Simeone F Joseph, Bredella Miriam A, Chang Connie Y, Torriani Martin, Huang Ambrose J
Department of Radiology, Division of Musculoskeletal Imaging and Intervention, Massachusetts General Hospital, 55 Fruit Street, Yawkey 6E, Boston, MA, 02114, USA.
Skeletal Radiol. 2015 Nov;44(11):1663-9. doi: 10.1007/s00256-015-2209-2. Epub 2015 Jul 26.
The superior transverse scapular ligament (STSL) forms the roof of the suprascapular notch, which is the most common location of entrapment of the suprascapular nerve, a cause of shoulder pain and weakness. The purpose of this study is to determine the frequency of visualization of the STSL on routine shoulder MRIs, to identify the sequences and imaging planes on which it is visualized most frequently, and to describe its typical MRI appearance, none of which have been previously addressed in the radiologic literature.
One hundred twenty-one consecutive shoulder MRIs were reviewed for the presence or absence of the STSL, including the imaging plane and sequence that best depicted the ligament. Dimensions of the ligament were recorded.
Fifty four of 121 shoulder MRIs were technically adequate for visualization of the STSL, and it was identified on 51 of these studies (94%).
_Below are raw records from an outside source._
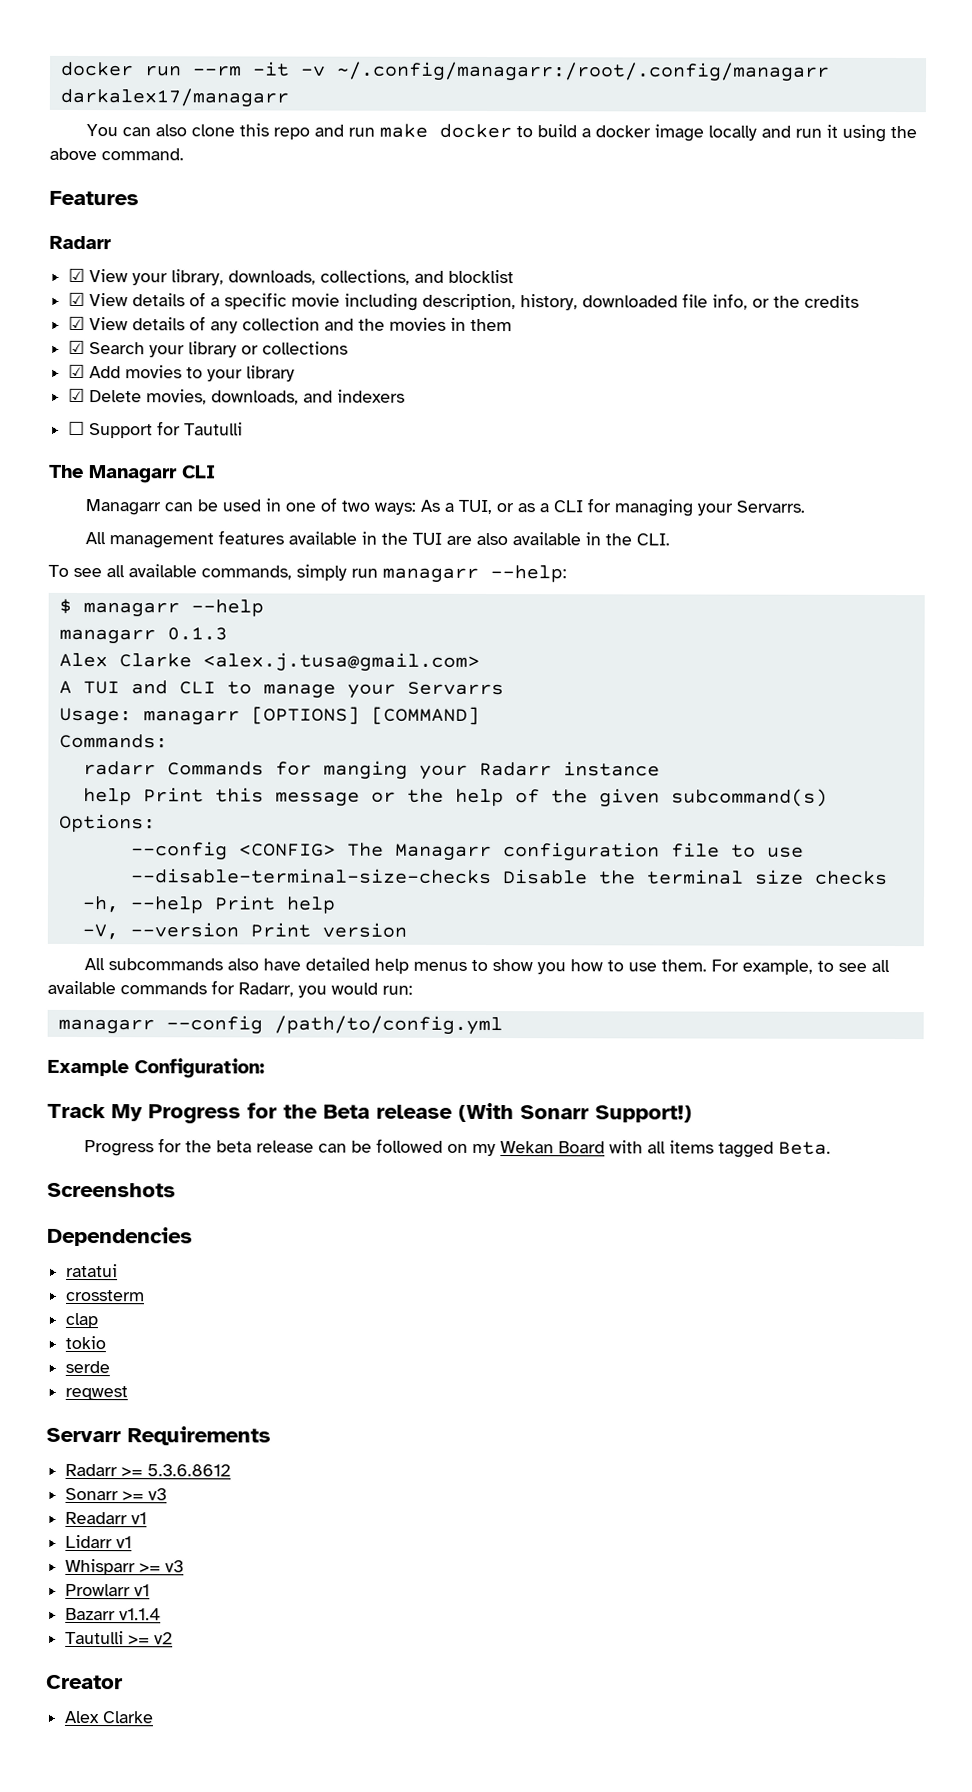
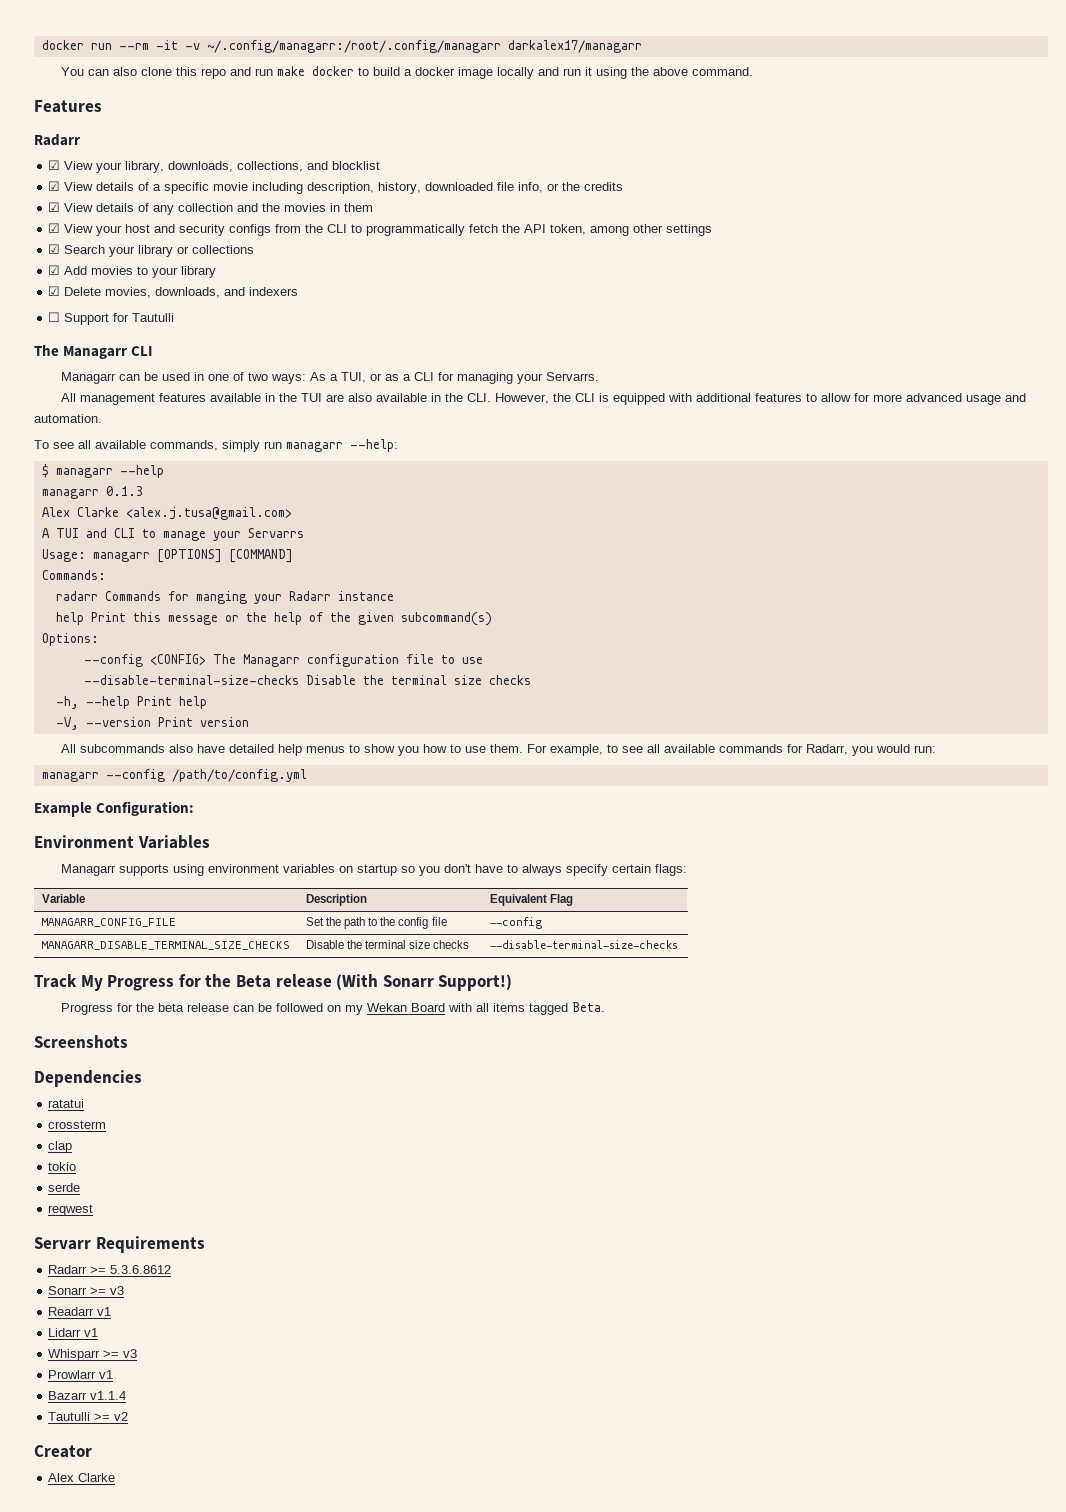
+ ☑ View your host and security configs from the CLI to programmatically fetch the API token, among other settings
- All management features available in the TUI are also available in the CLI.
+ All management features available in the TUI are also available in the CLI. However, the CLI is equipped with additional features to allow for more advanced usage and automation.
+ Environment Variables
+ Managarr supports using environment variables on startup so you don't have to always specify certain flags:
+ Variable | Description | Equivalent Flag
+ MANAGARR_CONFIG_FILE | Set the path to the config file | --config
+ MANAGARR_DISABLE_TERMINAL_SIZE_CHECKS | Disable the terminal size checks | --disable-terminal-size-checks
There was no statistically significant difference between 1.5-T and 3-T systems. The best individual sequence for visualizing the STSL was the sagittal T1-weighted sequence, in which the STSL was visible on 75/80 technically adequate sequences (94%). The sagittal plane was the best plane for visualizing the STSL, in which it was visible on 65/69 technically adequate studies (94%). The STSL on average measured 12.8 ± 1.5 mm in transverse dimension.
The STSL can be visualized on the majority of shoulder MRIs and is best seen on sagittal T1-weighted images on our imaging protocol. Evaluation of the STSL can potentially help in identifying pathologic conditions affecting the suprascapular nerve.
肩胛上横韧带(STSL)形成肩胛上切迹的顶部,肩胛上切迹是肩胛上神经卡压最常见的部位,可导致肩部疼痛和无力。本研究的目的是确定在常规肩部MRI上STSL的显示频率,识别其最常显示的序列和成像平面,并描述其典型的MRI表现,而放射学文献中此前均未涉及这些内容。
回顾了121例连续的肩部MRI,观察是否存在STSL,包括最能显示该韧带的成像平面和序列。记录韧带的尺寸。
121例肩部MRI中有54例在技术上足以显示STSL,其中51例(94%)显示出该韧带。1.5-T和3-T系统之间无统计学显著差异。显示STSL的最佳单一序列是矢状位T1加权序列,在80例技术上合适的序列中有75例(94%)能看到STSL。矢状面是显示STSL的最佳平面,在69例技术上合适的研究中有65例(94%)能看到。STSL的横向平均尺寸为12.8±1.5mm。
在大多数肩部MRI上可以显示STSL,在我们的成像方案中,矢状位T1加权图像上显示最佳。对STSL的评估可能有助于识别影响肩胛上神经的病理状况。